START DATA RECORDS

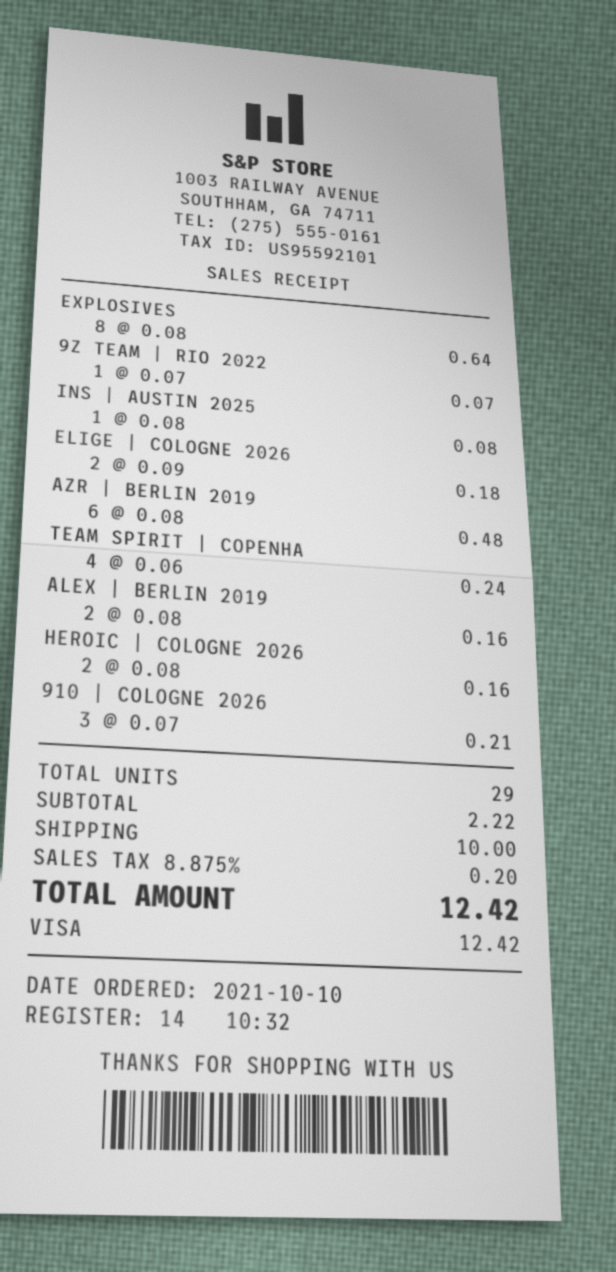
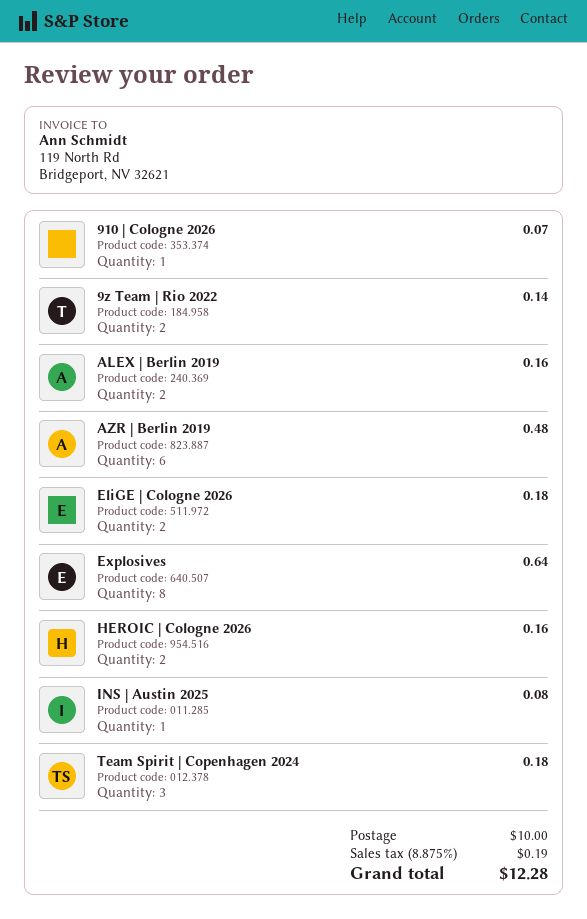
9Z TEAM | RIO 2022: 1 for 0.07 -> 2 for 0.14
TEAM SPIRIT | COPENHA: 4 for 0.24 -> 3 for 0.18
910 | COLOGNE 2026: 3 for 0.21 -> 1 for 0.07
tax: 8.875% = 0.20 -> 8.875% = 0.19
total: 12.42 -> 12.28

END DATA RECORDS

REQUIREMENT >> Pictures are to be omitted; set down the rest of the entries exactly as given.

TASK SOLUTION >>
9Z TEAM | RIO 2022: 1 for 0.07 -> 2 for 0.14
TEAM SPIRIT | COPENHA: 4 for 0.24 -> 3 for 0.18
910 | COLOGNE 2026: 3 for 0.21 -> 1 for 0.07
tax: 8.875% = 0.20 -> 8.875% = 0.19
total: 12.42 -> 12.28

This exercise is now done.